After my visit to the museum, I headed home with the intention of stopping at the Havanna café for coffee and alfajores. Unfortunately, the café was closed – Santiago needs to take a page for BA’s book and realize that cafes should never be closed at six pm on a Sunday – so I ended up at home a bit earlier than planned and had dinner with Rita.

Tomorrow I have several meetings and then get to settle in and start working on my second project: answering questions about the properties that haven’t yet been asked.

Tuesday, July 7, 2009

I'm a rambling man

Today I learned that men have no rights in our office. I work in an office with four women, and occasionally another male KSG grad, and today Pilo wanted to turn the heat up, it was already 75 degrees in the office, and I said something along the lines of, “are you serious? It’s already boiling in here.” Her response? You’re a guy and the rest of us are cold. You have no rights in this office. So we roasted.

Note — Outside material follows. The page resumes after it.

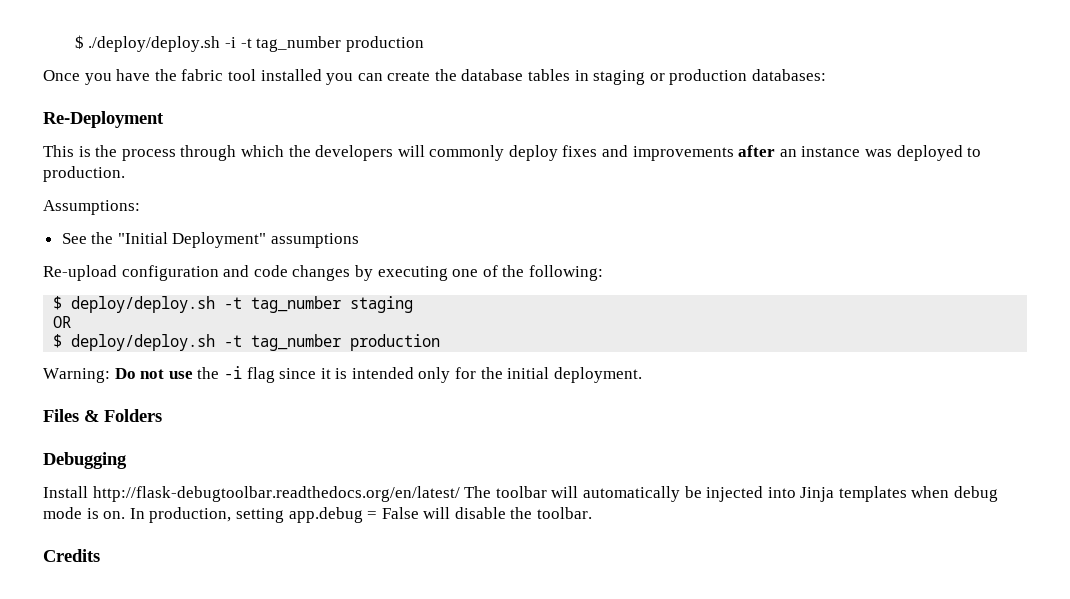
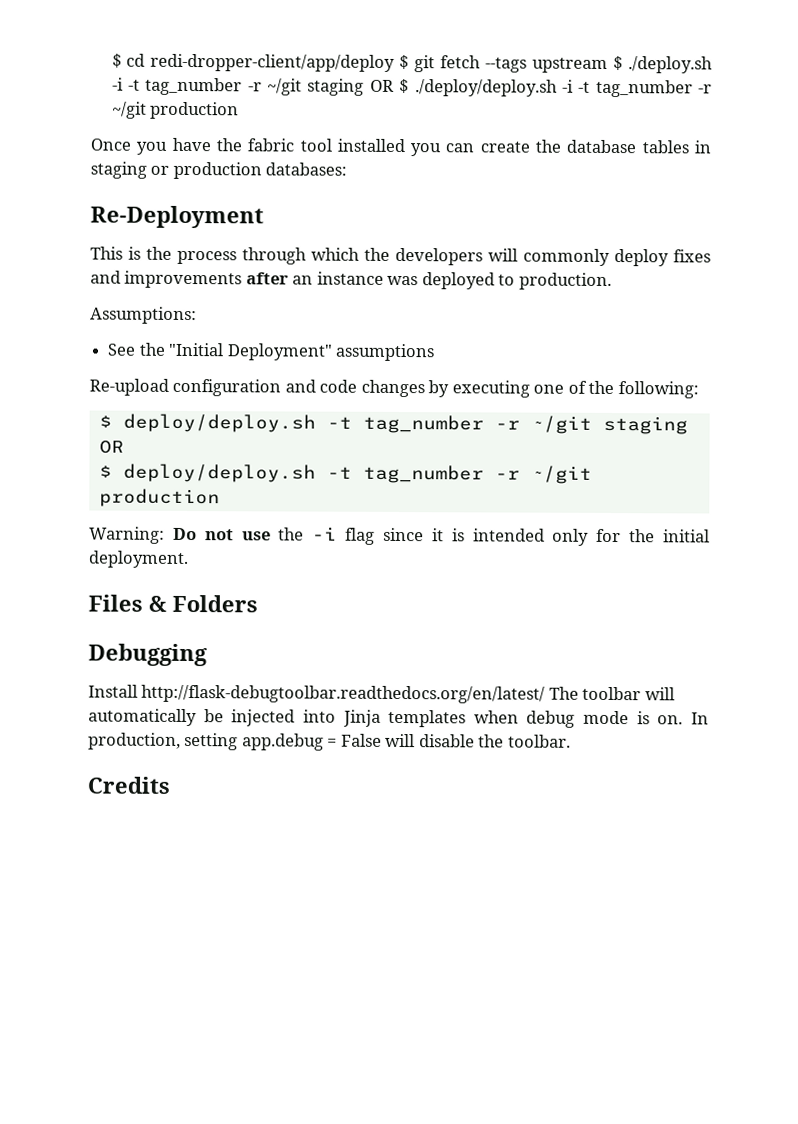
[74,35,84,49] $ -> [111,53,713,74] [111,77,410,96] $ cd redi-dropper-client/app/deploy $ git fetch --tags upstream $ ./deploy.sh -i -t tag_number -r ~/git staging OR $
(342, 44) none -> [697,84,712,94] [111,101,147,119] -r ~/git
(342, 304) none -> [494,415,592,434] -r ~/git
(342, 342) none -> [494,465,592,484] -r ~/git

That was the most exciting part of my day today. I’m nearly done with my report and plan to finish it this evening so I can talk to Steve when he gets back from Lima tomorrow (Steve has his own office in the front of the building, hence why I’m the only guy).

But the real reason for this post is to address some of the comments posted about my morality questions. It got people a bit fired up. I’ve thought about it a bit more and the biggest problem I am running into at the moment is the Hitler argument. How does this idea explain Hitler. Is there a mitigating factor for what he did? How could their possibly be a mitigating factor? The same (perhaps even more applicable because Hitler might have been insane, this man was not) can be said for Stalin. Or any of half a dozen other “strong men” in the last 70 years. Wasn’t what they did clearly morally wrong?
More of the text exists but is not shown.